= Dogg's Hamlet, Cahoot's Macbeth =

Pair of 1979 plays by Tom Stoppard

Dogg's Hamlet, Cahoot's Macbeth are two plays by Tom Stoppard, written to be performed together. This was not the first time that Stoppard had made use of Shakespearean texts in his own plays or even the first time he had used Hamlet although the context is far different from that of his earlier Rosencrantz and Guildenstern Are Dead. Stoppard would return to the theme of artistic dissent against the Communist Party of Czechoslovakia in Rock 'n' Roll.

It was performed on Broadway for 28 performances and 2 previews at the 22 Steps opening October 3, 1979 and closing October 28, 1979.

==Dogg's Hamlet==
In Dogg's Hamlet the actors speak a language called Dogg, which consists of ordinary English words but with meanings completely different from the ones normally assigned them. Three schoolchildren are rehearsing a performance of Hamlet in English, which is to them a foreign language. Dogg's Hamlet was initially inspired by a scenario proposed by philosopher Ludwig Wittgenstein in his work Philosophical Investigations. In this illustrative passage, which plays out in the play, a builder, A, is building something using differently shaped building stones. As A calls out "slab!" "block!" "pillar!" or "beam," the appropriate stones are brought to him by his assistant, B. An observer might assume that the words name the objects, but Wittgenstein suggests another interpretation: that the co-worker already knows what pieces to toss and in what order, but that the words are rather signals that A is ready for the next piece. Wittgenstein also suggests a scenario in which one worker understands the words to mean the shapes of the wood and the other understands the words as the signification of readiness, in other words: The two workers speak different languages without being aware of this fact.

===15-Minute Hamlet ===
The version of Hamlet eventually performed as a play within a play is a highly abridged version including the best-known lines and scenes, amounting to approximately 13 minutes of on-stage action. This is followed by another even more drastically reduced performance of the play from beginning to end, lasting 2 minutes, bringing the total running time up to 15 minutes. This sequence has sometimes been performed as a standalone work, as The Dogg's Troupe 15-Minute Hamlet or 15-Minute Hamlet.

==Cahoot's Macbeth==
Cahoot's Macbeth is usually performed with Dogg's Hamlet, and shows a shortened performance of Macbeth carried out under the eyes of a secret police officer who suspects the actors of subversion against the state. The piece is dedicated to the playwright Pavel Kohout whom Stoppard had met in Prague, Czechoslovakia in 1977. Because Kohout and some fellow actors had been barred from working in the theatre by the communist government due to their involvement with Charter 77, he had developed an adaptation of Macbeth to be performed in living rooms.

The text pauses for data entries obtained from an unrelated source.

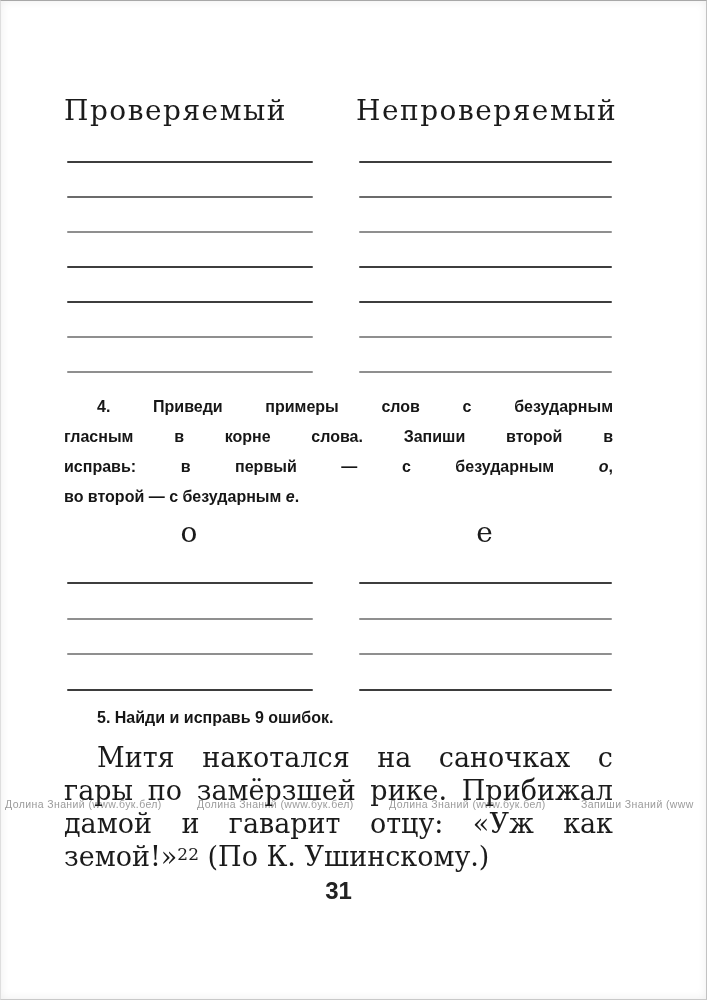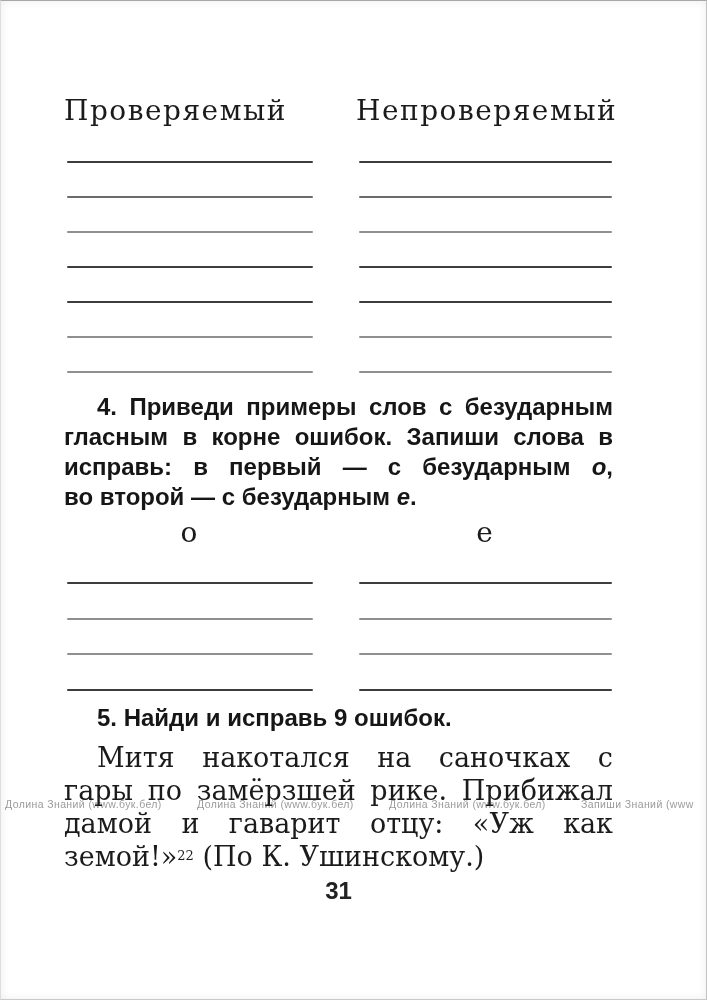--- a/index.html
+++ b/index.html
@@ -19,37 +19,37 @@
   .lc-b1-left{top:160px;left:66px;width:246px;}
   .lc-b1-right{top:160px;left:358px;width:253px;}
   .lc-b2-left{top:581px;left:66px;width:246px;}
   .lc-b2-right{top:581px;left:358px;width:253px;}
   .bl{height:2px;margin-bottom:33px;background:#3d3d3d;border-radius:1px;}
   .lc-b2-left .bl,.lc-b2-right .bl{margin-bottom:33.5px;}
   .bl.md{background:#6b6b6b;}
   .bl.lt{background:#8f8f8f;}
   
   .task{position:absolute;left:63px;width:549px;font-family:"Liberation Sans",sans-serif;
-        font-weight:bold;font-size:24px;color:#161616;}
+        font-weight:bold;font-size:16px;color:#161616;}
   .task4{top:391px;line-height:30px;}
   .task5{top:702px;line-height:30px;}
   .jline{text-align:justify;overflow:hidden;}
   .jline::after{content:"";display:inline-block;width:100%;height:0;}
   .task4 .jline{height:30px;}
   .ind{text-indent:33px;}
   .task i{font-style:italic;}
   
   .oe{position:absolute;top:516px;font-size:28px;text-align:center;line-height:32px;}
   .oe-left{left:63px;width:250px;}
   .oe-right{left:355px;width:257px;}
   
   .passage{position:absolute;top:740px;left:63px;width:549px;z-index:2;
            font-size:27px;line-height:33px;}
   .passage .jline{height:33px;}
-  .passage sup{font-size:13px;vertical-align:6px;line-height:0;}
+  .passage sup{font-size:17px;vertical-align:6px;line-height:0;}
   .passage .attr{}
   
   .wm{position:absolute;top:787px;left:0;width:705px;height:14px;z-index:1;
       font-family:"Liberation Sans",sans-serif;font-size:10.5px;letter-spacing:0.4px;
       color:#9b9b9b;white-space:nowrap;}
   .wm span{position:absolute;top:10px;}
   .wm .w1{left:4px;}.wm .w2{left:196px;}.wm .w3{left:388px;}.wm .w4{left:580px;}
   
   .pagenum{position:absolute;top:876px;left:63px;width:549px;text-align:center;
            font-family:"Liberation Sans",sans-serif;font-weight:bold;font-size:24px;color:#222;}
@@ -76,21 +76,21 @@
     <div class="bl md"></div>
     <div class="bl lt"></div>
     <div class="bl"></div>
     <div class="bl"></div>
     <div class="bl lt"></div>
     <div class="bl lt"></div>
   </div>
 
   <div class="task task4">
     <div class="jline ind">4. Приведи примеры слов с безударным</div>
-    <div class="jline">гласным в корне ошибок. Запиши слова в</div>
+    <div class="jline">гласным в корне слова. Запиши второй в</div>
     <div class="jline"><span>исправь: в первый — с безударным </span><i>о</i><span>,</span></div>
     <div><span>во второй — с безударным </span><i>е</i><span>.</span></div>
   </div>
 
   <div class="oe oe-left">о</div>
   <div class="oe oe-right">е</div>
 
   <div class="linecol lc-b2-left">
     <div class="bl"></div>
     <div class="bl lt"></div>

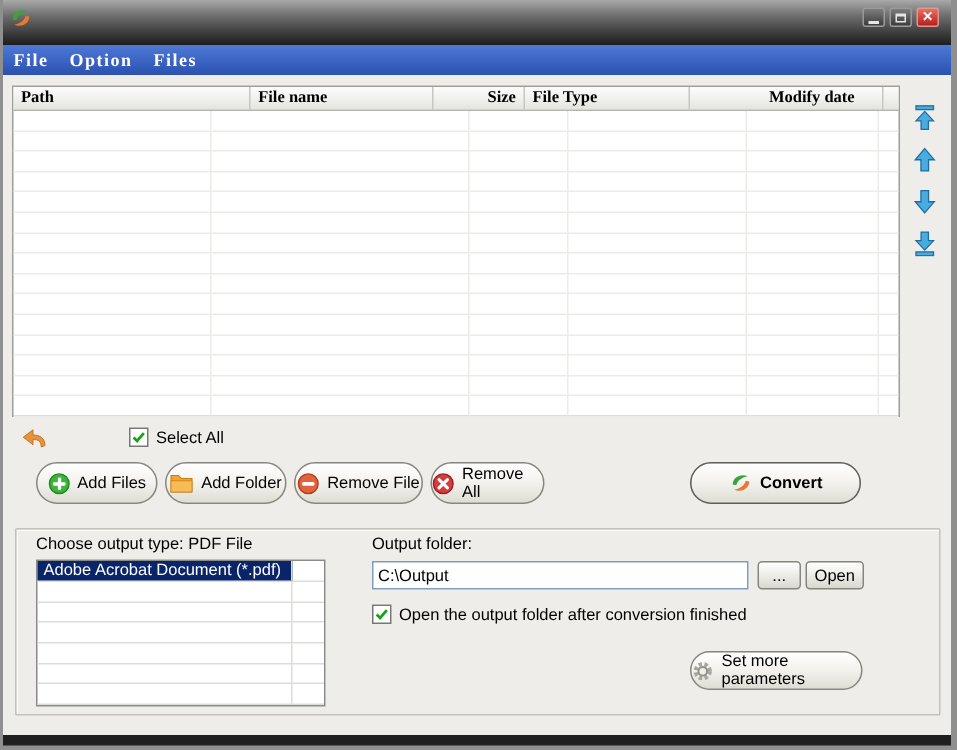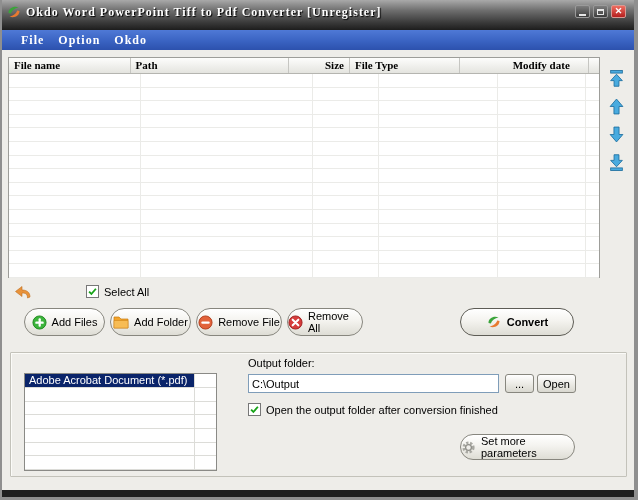--- a/index.html
+++ b/index.html
@@ -23,21 +23,21 @@
     display:flex;align-items:center;justify-content:center;
     background:linear-gradient(180deg,#7d7d7d,#3c3c3c);cursor:default;}
   .wbtn.close{background:linear-gradient(180deg,#ef6d60,#b51f1f);border-color:#d89a94;
     color:#fff;font-size:9px;font-weight:bold;line-height:1;}
   .glyph-min{display:block;width:7px;height:2px;background:#e6e6e6;margin-top:6px;}
   .glyph-max{display:block;width:7px;height:6px;border:1px solid #e6e6e6;border-top-width:2px;box-sizing:border-box;}
 
   
   .menubar{position:absolute;left:0;top:30px;width:632px;height:20px;
     background:linear-gradient(180deg,#4f79d6 0%,#3a63c2 55%,#2c51ad 100%);
-    display:flex;align-items:center;padding-left:12px;box-sizing:border-box;}
+    display:flex;align-items:center;padding-left:0;box-sizing:border-box;}
   .menu-item{color:#fff;font-family:"Liberation Serif",serif;font-weight:bold;font-size:12px;
     padding:0 7px;letter-spacing:1px;cursor:default;}
 
   
   .filetable{position:absolute;left:6px;top:57px;width:592px;height:221px;background:#fff;
     border:1px solid #9d9d99;box-sizing:border-box;}
   .thead{display:flex;height:16px;background:linear-gradient(180deg,#fdfdfc,#ececе7 60%,#e4e4df);
     background:linear-gradient(180deg,#fdfdfc,#e4e4df);border-bottom:1px solid #b5b5b0;box-sizing:border-box;}
   .th{font-family:"Liberation Serif",serif;font-weight:bold;font-size:11px;line-height:15px;
     padding:0 5px;border-right:1px solid #c6c6c2;box-sizing:border-box;overflow:hidden;white-space:nowrap;}
@@ -102,42 +102,41 @@
 
   <div class="inner">
 
     <div class="titlebar">
       <span class="app-icon">
         <svg width="16" height="16" viewBox="0 0 16 16">
           <path d="M2.5 9 C2.5 4 8 1.5 12.5 3.5 C9 4.2 5.8 6 4.8 9.5 Z" fill="#3aa43a"></path>
           <path d="M13.5 7 C13.5 12 8 14.5 3.5 12.5 C7 11.8 10.2 10 11.2 6.5 Z" fill="#e87a30"></path>
         </svg>
       </span>
-      <span class="title-text">Okdo Word PowerPoint Tiff to Pdf Converter [Unregister]</span>
       <span class="winbtns">
         <span class="wbtn">
             <i class="glyph-min"></i>
           </span>
         <span class="wbtn">
             <i class="glyph-max"></i>
           </span>
         <span class="wbtn close">✕</span>
       </span>
     </div>
 
     <div class="menubar" id="menubar">
         <span class="menu-item">File</span>
         <span class="menu-item">Option</span>
-        <span class="menu-item">Okdo</span>
+        <span class="menu-item">Files</span>
       </div>
 
     <div class="filetable">
       <div class="thead" id="thead">
+          <div class="th" style="width: 172px;">Path</div>
           <div class="th" style="width: 132px;">File name</div>
-          <div class="th" style="width: 172px;">Path</div>
           <div class="th align-right" style="width: 66px;">Size</div>
           <div class="th" style="width: 119px;">File Type</div>
           <div class="th" style="width: 88px; margin-left: 48px;">Modify date</div>
           <div class="th" style="width: 15px; flex: 1 1 0%; border-right: none;"></div>
         </div>
       <div class="tbody" id="tbody">
           <div class="trow">
             <div class="td" style="width: 132px;"></div>
             <div class="td" style="width: 172px;"></div>
             <div class="td" style="width: 66px;"></div>
@@ -320,20 +319,21 @@
     </div>
     <div class="btn btn-convert">
       <svg width="16" height="16" viewBox="0 0 16 16">
         <path d="M2.5 9 C2.5 4 8 1.5 12.5 3.5 C9 4.2 5.8 6 4.8 9.5 Z" fill="#3aa43a"></path>
         <path d="M13.5 7 C13.5 12 8 14.5 3.5 12.5 C7 11.8 10.2 10 11.2 6.5 Z" fill="#e87a30"></path>
       </svg>
       <span>Convert</span>
     </div>
 
     <div class="groupbox"></div>
+    <div class="choose-label">Choose output type:  PDF File</div>
 
     <div class="listbox" id="formatlist">
         <div class="lrow selected">
           <div class="lmain">Adobe Acrobat Document (*.pdf)</div>
           <div style="flex: 1 1 0%;"></div>
         </div>
         <div class="lrow">
           <div class="lmain"></div>
           <div style="flex: 1 1 0%;"></div>
         </div>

==Links between the two plays==
The character of "Easy" appears in both plays. He arrives in Dogg's Hamlet to deliver the planks, slabs, blocks, and cubes necessary to build the platform, but is the only character who speaks normal English instead of Dogg, and as such no other character can understand him. When he appears in the living room audience in Cahoot's Macbeth the reverse is true: he is the only character who speaks Dogg on a stage full of normal-English speakers, and once again completely baffles characters (as the homeowner puts it, "At the moment we're not sure if it's a language or a clinical condition") until several of them, most notably Cahoot, are revealed to also speak Dogg. However, while Cahoot and others can switch between Dogg and English at will, Easy speaks Dogg exclusively until the closing line of the play.

At the end of Cahoot's Macbeth, by which time the audience has been taught numerous meanings of Dogg words, a speech from Dogg's Hamlet is repeated verbatim. In Dogg's Hamlet it was simply an absurdist, hilarious speech with no meaning, where English words were used in unexpected ways baffling to normal syntax as well as meaning. When it is repeated in Cahoot's Macbeth, under the eyes and ears of a secret policemen, we now understand it to be the voice of Resistance, subversive and in opposition to the powers-that-be. It is a thrilling demonstration of a coded language developed and used by artists in a totalitarian state, apparently innocuous, but full of meaning and inspiration to those who have learned to understand the coded language: a tribute to Kohout and others forced to live in such conditions.

==Adaptation==
In 2005 the plays were adapted into a film by Joey Zimmerman. The shooting location was the Knightsbridge Theatre, the same theatre which put on a production of Dogg's Hamlet, Cahoot's Macbeth in 2000.